Develop Oracle Cloud Infrastructure Data Flow Applications Locally, Deploy to
The Cloud
Oracle Cloud Infrastructure Data Flow is a fully managed Apache Spark cloud
service. It lets you run Spark applications at any scale, and with minimal administrative or
set up work. Data Flow is ideal for scheduling reliable
long-running batch processing jobs.
You can develop Spark applications without being connected to the cloud. You can quickly
develop, test, and iterate them on your laptop computer. When they're ready, you can
deploy them to Data Flow without any need to reconfigure
them, make code changes, or apply deployment profiles.
Using Spark 3.5.0 or 3.2.1, give several changes over using earlier versions:
Most of the source code and libraries used to run Data Flow are hidden. You no longer need to
match the Data Flow SDK versions, and no longer
have third-party dependency conflicts with Data Flow.
The SDKs are compatible with Spark, so you no longer need to move conflicting
third-party dependencies, letting you separate your application from your
libraries for faster, less complicated, smaller, and more flexible builds.
The new template pom.xml file downloads and builds a near identical copy of Data Flow on your local machine. You can run the
step debugger on your local machine to detect and resolve problems before
running your Application on Data Flow. You can
compile and run against the exact same library versions that Data Flow runs. Oracle can quickly decide if
your issue is a problem with Data Flow or your
application code.
Before you start, review run security in Data Flow. It uses a delegation token that lets it make
cloud operations on your behalf. Anything your account can do in the Oracle Cloud Infrastructure
Console your Spark job can do using Data Flow. When you run in local mode, you need to use
an API key that lets your local application make authenticated requests to various Oracle Cloud Infrastructure services.
To keep things simple, use an API key generated for the same user as when you log into the Oracle Cloud Infrastructure
Console. It means that your applications have the same
privileges whether you run them locally or in Data Flow.
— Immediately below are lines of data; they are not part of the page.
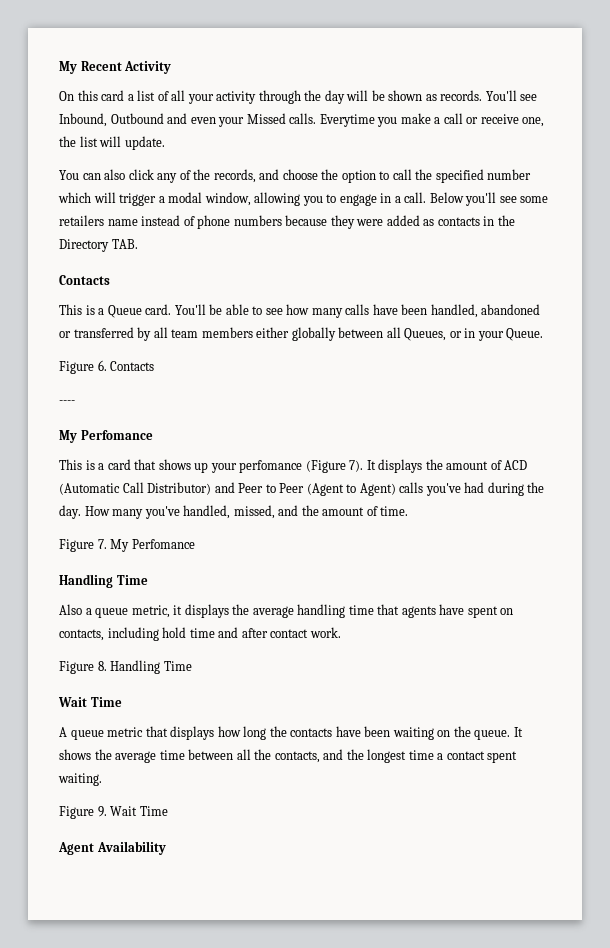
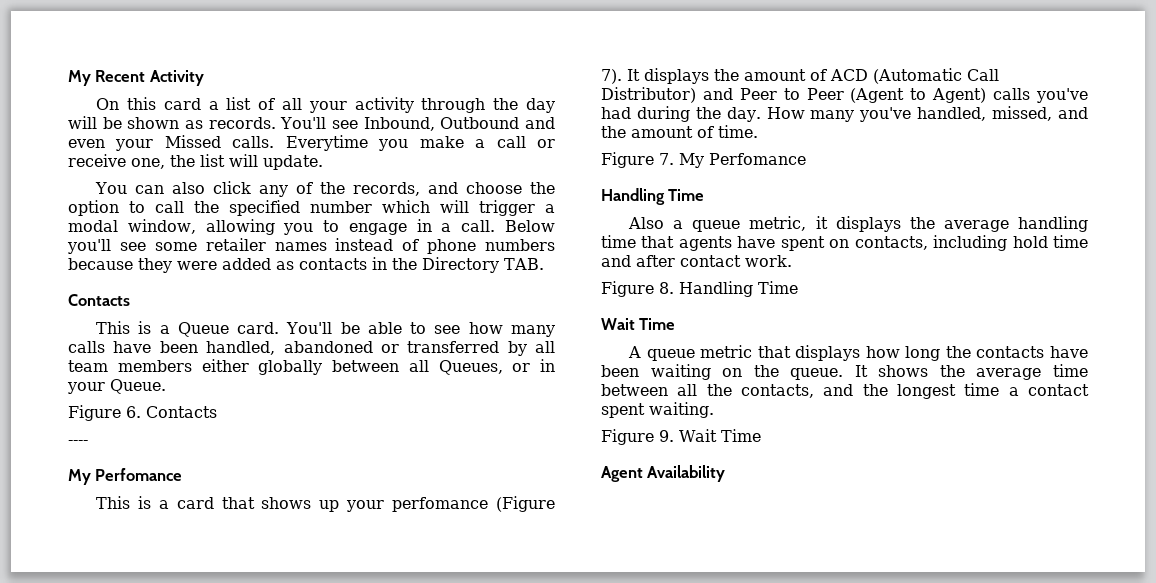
- Below you'll see some retailers name instead of phone numbers because they were added as contacts in the Directory TAB.
+ Below you'll see some retailer names instead of phone numbers because they were added as contacts in the Directory TAB.

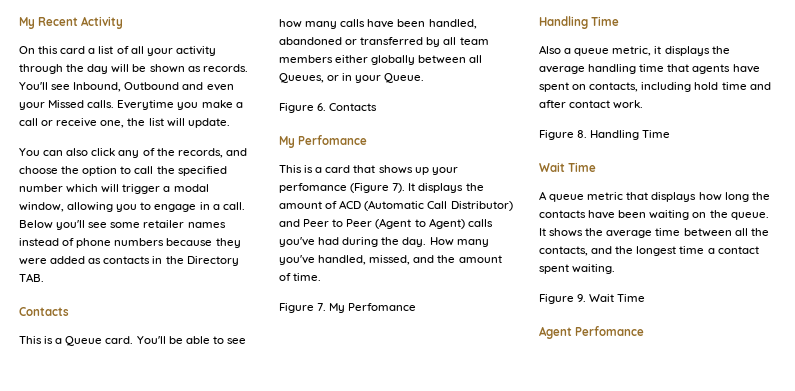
- ----
- Agent Availability
+ Agent Perfomance

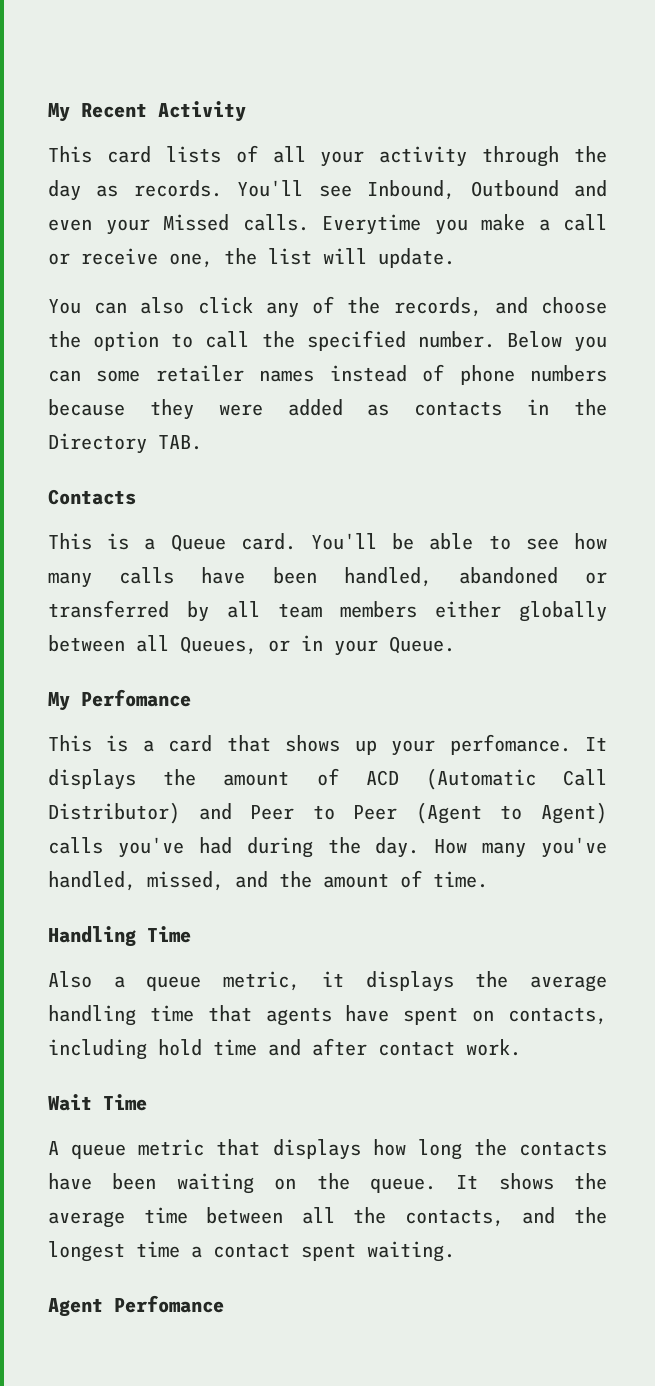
- On this card a list of all your activity through the day will be shown as records.
+ This card lists of all your activity through the day as records.
- You can also click any of the records, and choose the option to call the specified number which will trigger a modal window, allowing you to engage in a call. Below you'll see some retailer names instead of phone numbers because they were added as contacts in the Directory TAB.
+ You can also click any of the records, and choose the option to call the specified number. Below you can some retailer names instead of phone numbers because they were added as contacts in the Directory TAB.
- Figure 6. Contacts
- This is a card that shows up your perfomance (Figure 7).
+ This is a card that shows up your perfomance.
- Figure 7. My Perfomance
- Figure 8. Handling Time
- Figure 9. Wait Time

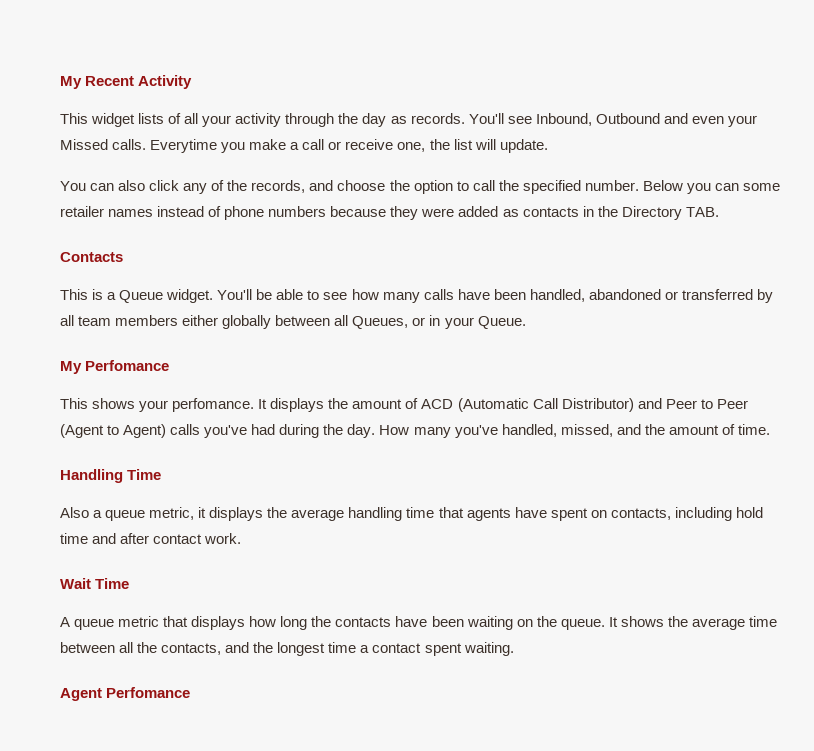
- This card lists of all your activity through the day as records.
+ This widget lists of all your activity through the day as records.
- This is a Queue card.
+ This is a Queue widget.
- This is a card that shows up your perfomance.
+ This shows your perfomance.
1. The Concepts of Developing Locally 🔗
Regardless of your development environment, there are three things you need to consider when you
develop applications locally:
Customize your local Spark installation with Oracle Cloud Infrastructure library files, so that it
resembles Data Flow's runtime
environment.
Detect where your code is running,
Configure the Oracle Cloud Infrastructure HDFS client
appropriately.
So that you can move seamlessly between your computer and Data Flow, you must use certain versions of Spark,
Scala, and Python in your local set up. Add the Oracle Cloud Infrastructure HDFS Connector JAR file. Also add ten
dependency libraries to your Spark installation that are installed when your application
runs in Data Flow. These steps show you how to download
and install these ten dependency libraries.
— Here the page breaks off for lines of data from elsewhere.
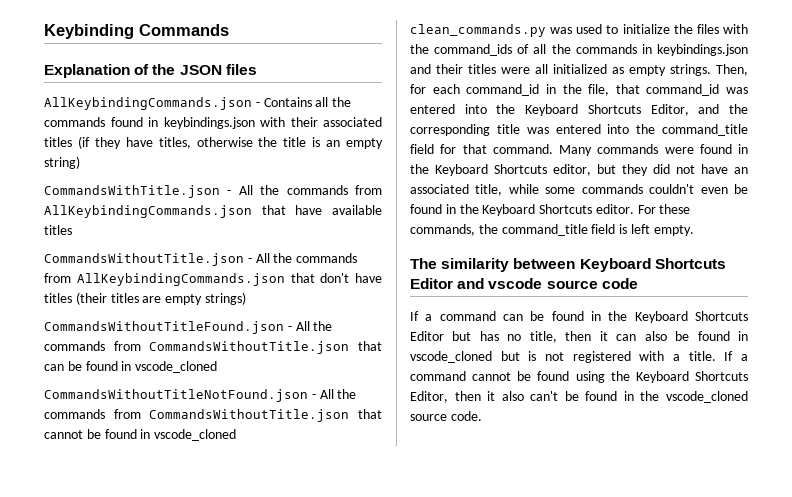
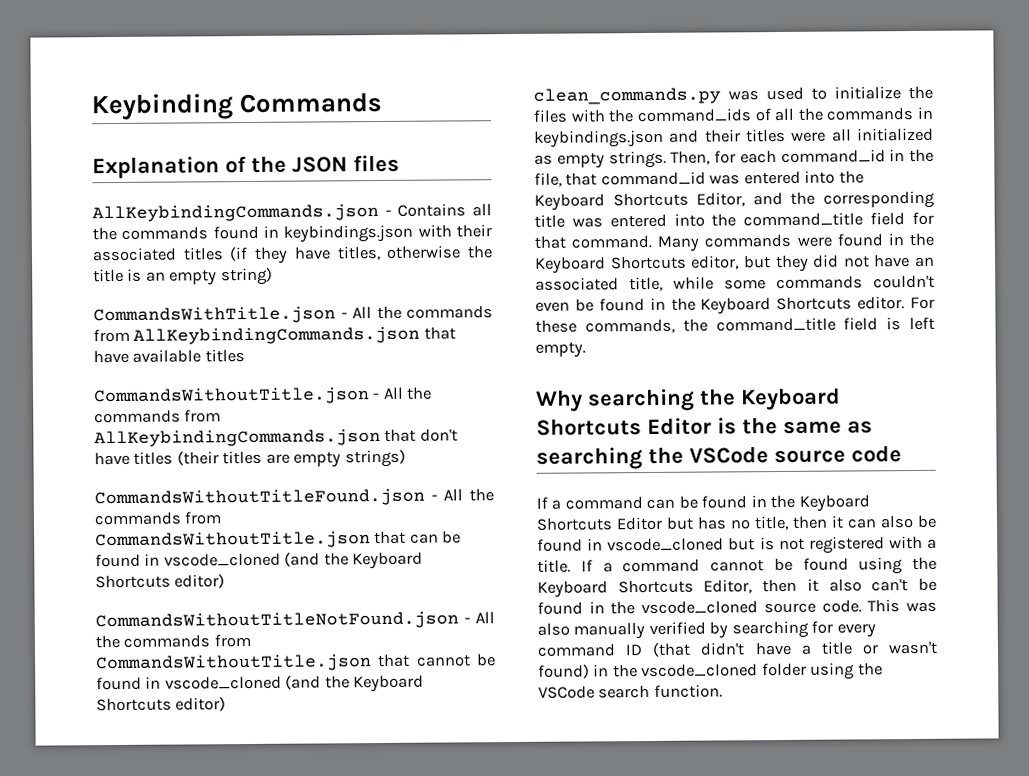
- CommandsWithoutTitleFound.json - All the commands from CommandsWithoutTitle.json that can be found in vscode_cloned
+ CommandsWithoutTitleFound.json - All the commands from CommandsWithoutTitle.json that can be found in vscode_cloned (and the Keyboard Shortcuts editor)
- CommandsWithoutTitleNotFound.json - All the commands from CommandsWithoutTitle.json that cannot be found in vscode_cloned
+ CommandsWithoutTitleNotFound.json - All the commands from CommandsWithoutTitle.json that cannot be found in vscode_cloned (and the Keyboard Shortcuts editor)
- The similarity between Keyboard Shortcuts Editor and vscode source code
+ Why searching the Keyboard Shortcuts Editor is the same as searching the VSCode source code
+ This was also manually verified by searching for every command ID (that didn't have a title or wasn't found) in the vscode_cloned folder using the VSCode search function.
After Step 1, the deps directory contains many JAR files, most of which
are already available in the Spark installation. You only need to copy a subset of these
JAR files into the Spark environment:
When your application runs in Data Flow, the Oracle Cloud Infrastructure HDFS Connector is automatically
configured. When you run locally, you need to configure it yourself by setting the HDFS
Connector configuration properties.
At a minimum, you need to update your SparkConf object to set values for
fs.oci.client.auth.fingerprint,
fs.oci.client.auth.pemfilepath,
fs.oci.client.auth.tenantId,
fs.oci.client.auth.userId, and
fs.oci.client.hostname.
If your API key has a passphrase, you need to set fs.oci.client.auth.passphrase.
These variables can be set after the session is created. Within your programming environment, use
the respective SDKs to properly load your API Key configuration.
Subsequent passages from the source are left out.